▸ **Work instruction**
Within the material below, transcribe exactly the lines from the one holding "Millay, Reading Eighth</p>" through the one holding "Guests of NSF</h2>", keeping both ends and skipping the rest.

────────────────────────────────────────

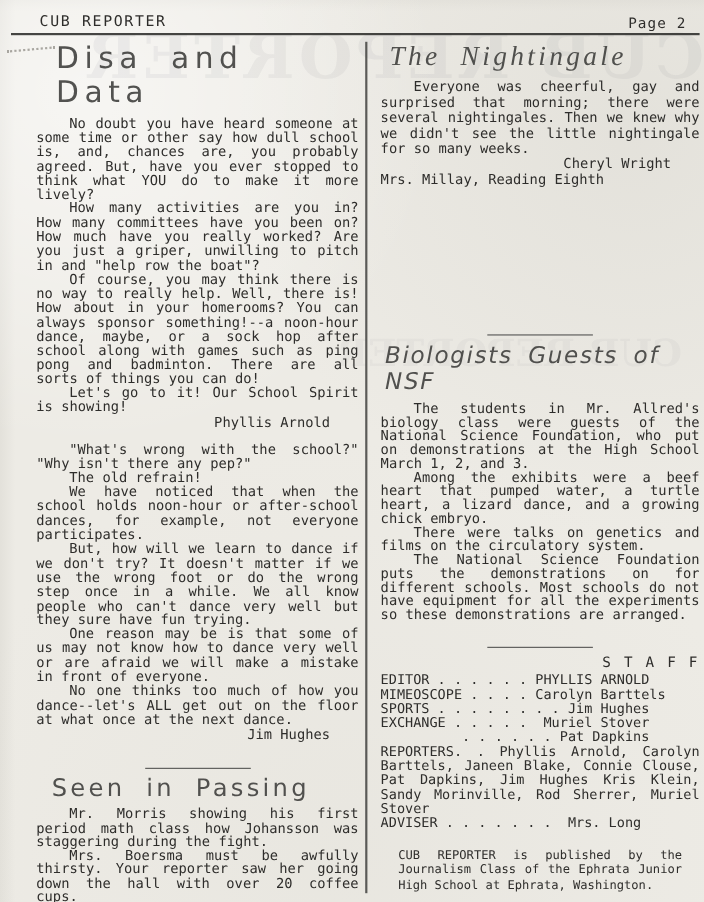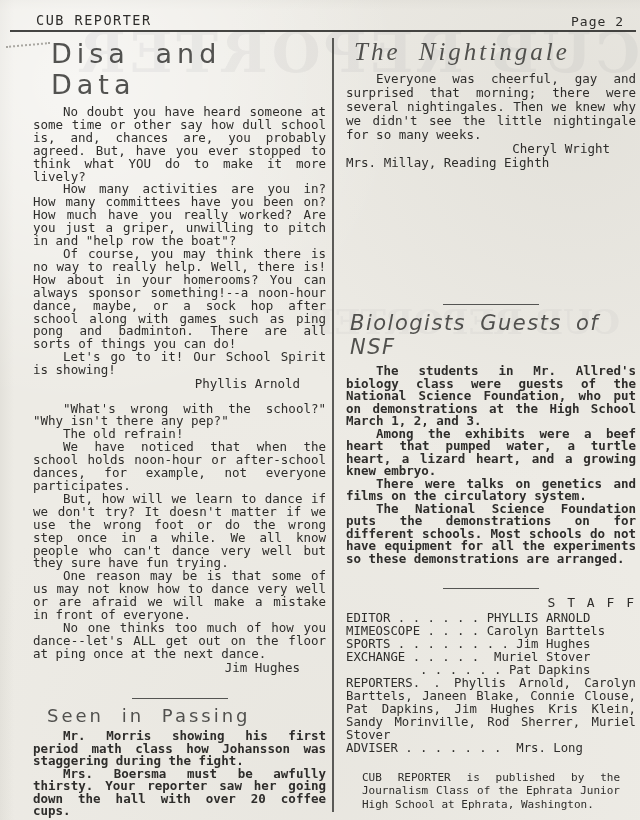--- a/index.html
+++ b/index.html
@@ -36,24 +36,24 @@
   }
   
   .vrule{position:absolute;left:332px;top:38px;height:774px;width:2px;background:#3a3a38;opacity:.82;}
   .col-left{position:absolute;left:33px;top:36px;width:293px;}
   .col-right{position:absolute;left:346px;top:36px;width:290px;}
   
   .hand{font-family:"DejaVu Sans", sans-serif;font-weight:400;color:#3c3c3a;opacity:.88;margin:0;}
   .h-disa{font-size:27px;letter-spacing:5px;word-spacing:12px;margin:2px 0 6px 18px;}
   .h-night{font-style:italic;font-size:25px;letter-spacing:3px;word-spacing:9px;margin:2px 0 6px 8px;font-family:Liberation Serif, serif;}
   .h-bio{font-style:italic;font-size:21px;letter-spacing:1.5px;word-spacing:6px;margin:2px 0 6px 4px;}
-  .h-seen{font-size:18px;letter-spacing:3px;word-spacing:9px;margin:2px 0 4px 14px;}
+  .h-seen{font-size:22px;letter-spacing:3px;word-spacing:9px;margin:2px 0 4px 14px;}
   
   .tp{margin:0;font-size:12.5px;line-height:12.9px;text-align:justify;text-indent:30px;}
-  .tight .tp{line-height:12.5px;font-weight:bold;}
+  .tight .tp{line-height:12.5px;}
   .night .tp{line-height:14px;}
   .byline{margin:0;font-size:12.5px;line-height:13.5px;text-align:right;padding-right:26px;}
   .credit{margin:0;font-size:12.5px;line-height:13.5px;text-align:left;}
   .gap{height:12px;}
   .sep{border:none;border-top:1.5px solid #3a3a38;width:96px;margin:10px auto 6px auto;opacity:.85;}
   
   .seen-section{position:absolute;left:0;top:652px;width:100%;}
   .bio-section{position:absolute;left:0;top:258px;width:100%;}
   .staff-section{position:absolute;left:0;top:542px;width:100%;}
   
@@ -84,21 +84,21 @@
       <p class="tp">How many activities are you in? How many committees have you been on? How much have you really worked? Are you just a griper, unwilling to pitch in and "help row the boat"?</p>
       <p class="tp">Of course, you may think there is no way to really help. Well, there is! How about in your homerooms? You can always sponsor something!--a noon-hour dance, maybe, or a sock hop after school along with games such as ping pong and badminton. There are all sorts of things you can do!</p>
       <p class="tp">Let's go to it! Our School Spirit is showing!</p>
       <p class="byline">Phyllis Arnold</p>
       <div class="gap"></div>
       <p class="tp">"What's wrong with the school?" "Why isn't there any pep?"</p>
       <p class="tp">The old refrain!</p>
       <p class="tp">We have noticed that when the school holds noon-hour or after-school dances, for example, not everyone participates.</p>
       <p class="tp">But, how will we learn to dance if we don't try? It doesn't matter if we use the wrong foot or do the wrong step once in a while. We all know people who can't dance very well but they sure have fun trying.</p>
       <p class="tp">One reason may be is that some of us may not know how to dance very well or are afraid we will make a mistake in front of everyone.</p>
-      <p class="tp">No one thinks too much of how you dance--let's ALL get out on the floor at ping once at the next dance.</p>
+      <p class="tp">No one thinks too much of how you dance--let's ALL get out on the floor at what once at the next dance.</p>
       <p class="byline">Jim Hughes</p>
     </div>
 
     <div class="seen-section tight">
       <hr class="sep">
       <h2 class="hand h-seen">Seen in Passing</h2>
       <p class="tp">Mr. Morris showing his first period math class how Johansson was staggering during the fight.</p>
       <p class="tp">Mrs. Boersma must be awfully thirsty. Your reporter saw her going down the hall with over 20 coffee cups.</p>
     </div>
   </div>
@@ -108,21 +108,21 @@
       <h1 class="hand h-night">The Nightingale</h1>
       <p class="tp">Everyone was cheerful, gay and surprised that morning; there were several nightingales. Then we knew why we didn't see the little nightingale for so many weeks.</p>
       <p class="byline">Cheryl Wright</p>
       <p class="credit">Mrs. Millay, Reading Eighth</p>
     </div>
 
     <div class="bio-section tight">
       <hr class="sep">
       <h2 class="hand h-bio">Biologists Guests of NSF</h2>
       <p class="tp">The students in Mr. Allred's biology class were guests of the National Science Foundation, who put on demonstrations at the High School March 1, 2, and 3.</p>
-      <p class="tp">Among the exhibits were a beef heart that pumped water, a turtle heart, a lizard heart, and a growing knew embryo.</p>
+      <p class="tp">Among the exhibits were a beef heart that pumped water, a turtle heart, a lizard dance, and a growing chick embryo.</p>
       <p class="tp">There were talks on genetics and films on the circulatory system.</p>
       <p class="tp">The National Science Foundation puts the demonstrations on for different schools. Most schools do not have equipment for all the experiments so these demonstrations are arranged.</p>
     </div>
 
     <div class="staff-section">
       <hr class="sep">
       <p class="staff-title">S T A F F</p>
       <p class="staff-row">EDITOR . . . . . . PHYLLIS ARNOLD</p>
       <p class="staff-row">MIMEOSCOPE . . . . Carolyn Barttels</p>
       <p class="staff-row">SPORTS . . . . . . . . Jim Hughes</p>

────────────────────────────────────────

▸ **Answer to the problem**
       <p class="credit">Mrs. Millay, Reading Eighth</p>
     </div>
 
     <div class="bio-section tight">
       <hr class="sep">
       <h2 class="hand h-bio">Biologists Guests of NSF</h2>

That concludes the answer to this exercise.